• _EXERCISE INSTRUCTIONS_:
Could you work out the number of lines in the listing that include the word "none" and reply with that figure alone?

• _INFORMATION PROVIDED_:
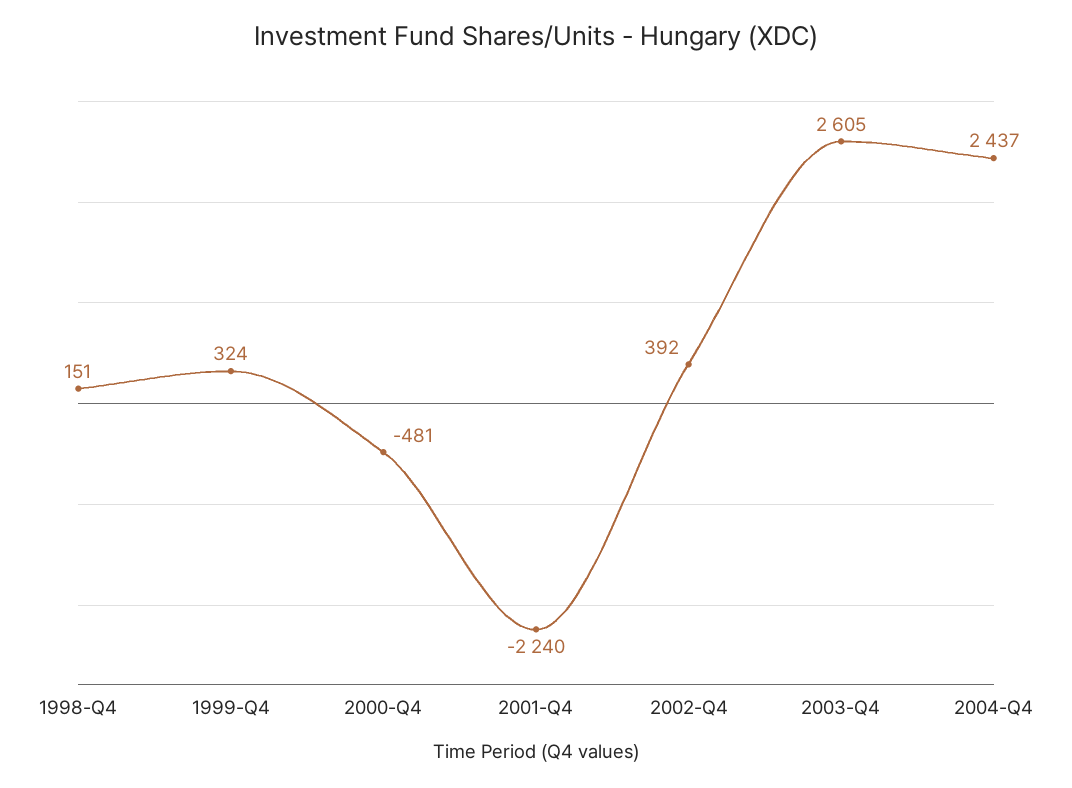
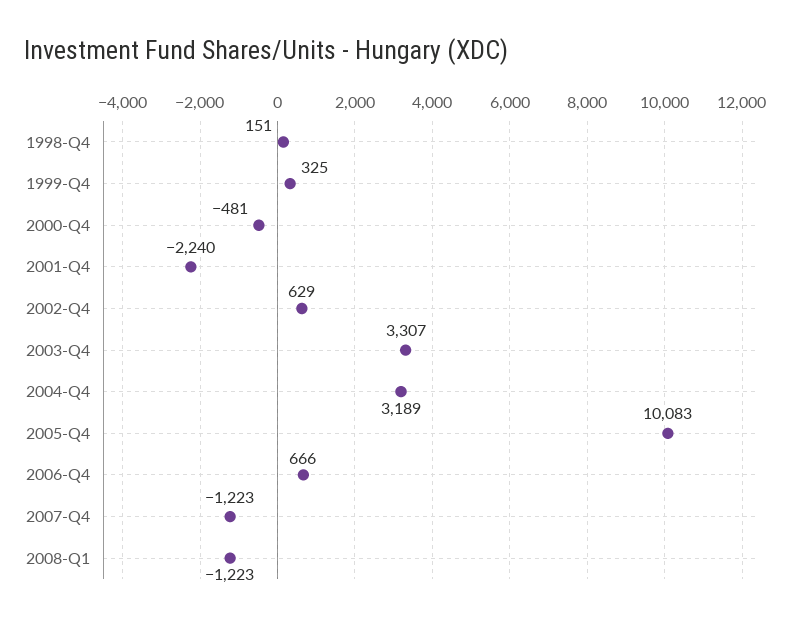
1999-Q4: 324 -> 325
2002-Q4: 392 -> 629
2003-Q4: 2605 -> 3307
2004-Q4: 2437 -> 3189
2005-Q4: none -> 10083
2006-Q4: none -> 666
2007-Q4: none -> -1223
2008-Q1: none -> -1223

• _RESPONSE_:
4